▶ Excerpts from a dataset
━━━━

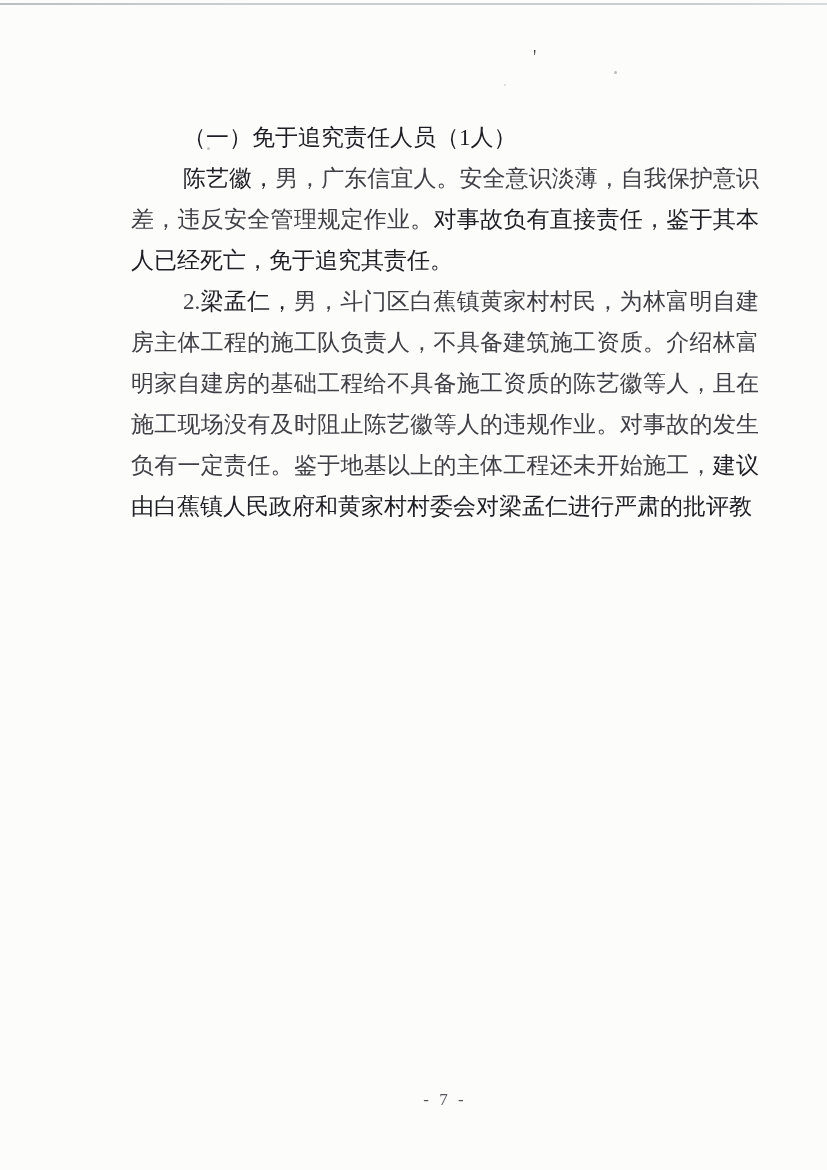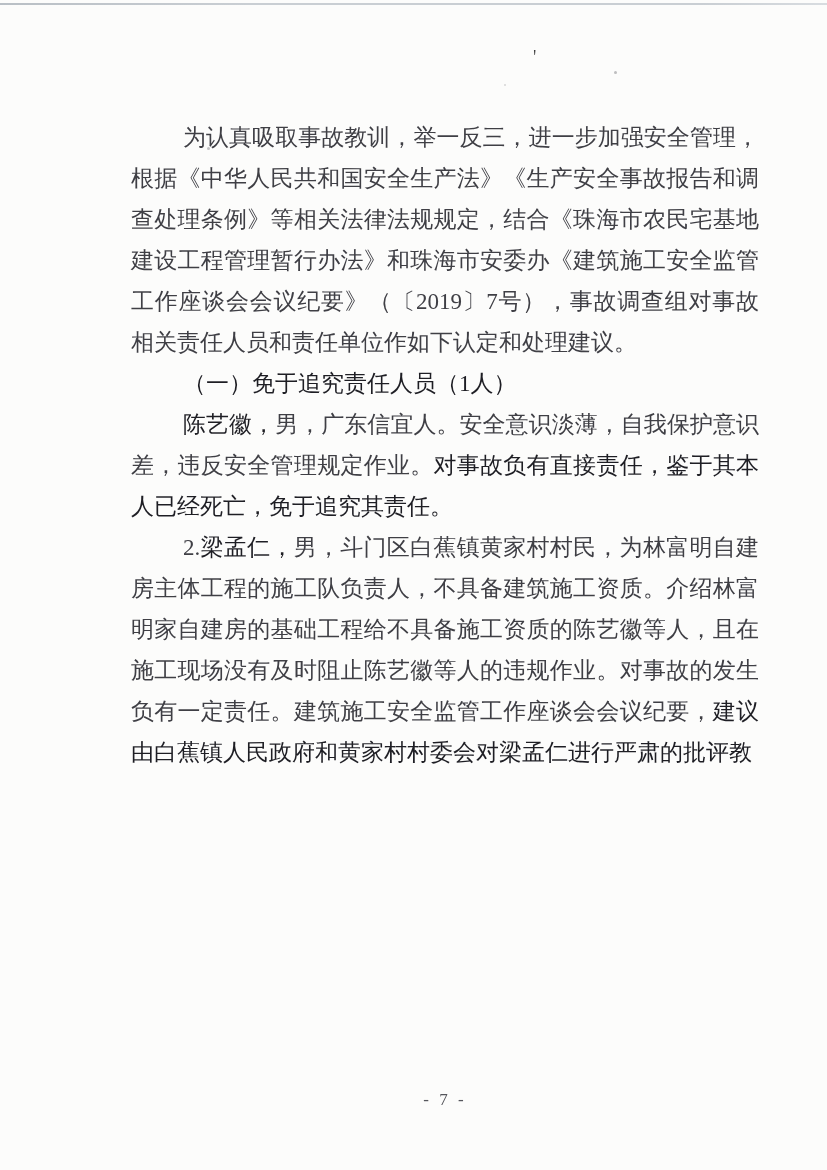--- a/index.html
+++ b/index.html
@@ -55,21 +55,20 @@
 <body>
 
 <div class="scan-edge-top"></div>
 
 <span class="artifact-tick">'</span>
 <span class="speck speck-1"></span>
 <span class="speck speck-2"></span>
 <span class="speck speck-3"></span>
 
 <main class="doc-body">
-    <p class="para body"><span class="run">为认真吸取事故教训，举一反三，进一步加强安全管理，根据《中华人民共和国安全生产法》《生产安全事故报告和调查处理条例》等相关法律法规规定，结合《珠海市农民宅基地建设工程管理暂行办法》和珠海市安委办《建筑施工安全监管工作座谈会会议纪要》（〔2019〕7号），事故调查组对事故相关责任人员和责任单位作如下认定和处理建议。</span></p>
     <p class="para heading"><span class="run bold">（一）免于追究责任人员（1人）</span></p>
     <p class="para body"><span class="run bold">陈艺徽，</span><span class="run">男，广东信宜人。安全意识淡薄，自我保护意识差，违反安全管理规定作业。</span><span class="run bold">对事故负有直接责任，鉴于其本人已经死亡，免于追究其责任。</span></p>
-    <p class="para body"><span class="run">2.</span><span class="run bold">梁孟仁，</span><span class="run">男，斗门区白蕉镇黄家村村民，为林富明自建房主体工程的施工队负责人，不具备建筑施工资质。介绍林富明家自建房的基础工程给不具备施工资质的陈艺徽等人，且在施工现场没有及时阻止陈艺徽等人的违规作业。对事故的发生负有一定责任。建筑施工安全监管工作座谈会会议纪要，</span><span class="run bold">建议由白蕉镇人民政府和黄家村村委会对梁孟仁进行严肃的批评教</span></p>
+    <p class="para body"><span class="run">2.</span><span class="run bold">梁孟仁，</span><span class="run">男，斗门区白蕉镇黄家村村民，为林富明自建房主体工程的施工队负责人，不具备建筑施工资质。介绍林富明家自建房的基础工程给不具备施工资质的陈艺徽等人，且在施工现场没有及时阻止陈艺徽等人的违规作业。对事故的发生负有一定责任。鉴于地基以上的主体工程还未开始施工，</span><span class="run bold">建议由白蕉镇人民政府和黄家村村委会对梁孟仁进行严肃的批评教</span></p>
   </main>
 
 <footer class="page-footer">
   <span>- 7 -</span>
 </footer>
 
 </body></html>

━━━━

▶ INSTRUCTIONS TO FOLLOW
Give the preceding data back exactly, minus every picture.

▶ TASK RESPONSE
--- a/index.html
+++ b/index.html
@@ -55,21 +55,20 @@
 <body>
 
 <div class="scan-edge-top"></div>
 
 <span class="artifact-tick">'</span>
 <span class="speck speck-1"></span>
 <span class="speck speck-2"></span>
 <span class="speck speck-3"></span>
 
 <main class="doc-body">
-    <p class="para body"><span class="run">为认真吸取事故教训，举一反三，进一步加强安全管理，根据《中华人民共和国安全生产法》《生产安全事故报告和调查处理条例》等相关法律法规规定，结合《珠海市农民宅基地建设工程管理暂行办法》和珠海市安委办《建筑施工安全监管工作座谈会会议纪要》（〔2019〕7号），事故调查组对事故相关责任人员和责任单位作如下认定和处理建议。</span></p>
     <p class="para heading"><span class="run bold">（一）免于追究责任人员（1人）</span></p>
     <p class="para body"><span class="run bold">陈艺徽，</span><span class="run">男，广东信宜人。安全意识淡薄，自我保护意识差，违反安全管理规定作业。</span><span class="run bold">对事故负有直接责任，鉴于其本人已经死亡，免于追究其责任。</span></p>
-    <p class="para body"><span class="run">2.</span><span class="run bold">梁孟仁，</span><span class="run">男，斗门区白蕉镇黄家村村民，为林富明自建房主体工程的施工队负责人，不具备建筑施工资质。介绍林富明家自建房的基础工程给不具备施工资质的陈艺徽等人，且在施工现场没有及时阻止陈艺徽等人的违规作业。对事故的发生负有一定责任。建筑施工安全监管工作座谈会会议纪要，</span><span class="run bold">建议由白蕉镇人民政府和黄家村村委会对梁孟仁进行严肃的批评教</span></p>
+    <p class="para body"><span class="run">2.</span><span class="run bold">梁孟仁，</span><span class="run">男，斗门区白蕉镇黄家村村民，为林富明自建房主体工程的施工队负责人，不具备建筑施工资质。介绍林富明家自建房的基础工程给不具备施工资质的陈艺徽等人，且在施工现场没有及时阻止陈艺徽等人的违规作业。对事故的发生负有一定责任。鉴于地基以上的主体工程还未开始施工，</span><span class="run bold">建议由白蕉镇人民政府和黄家村村委会对梁孟仁进行严肃的批评教</span></p>
   </main>
 
 <footer class="page-footer">
   <span>- 7 -</span>
 </footer>
 
 </body></html>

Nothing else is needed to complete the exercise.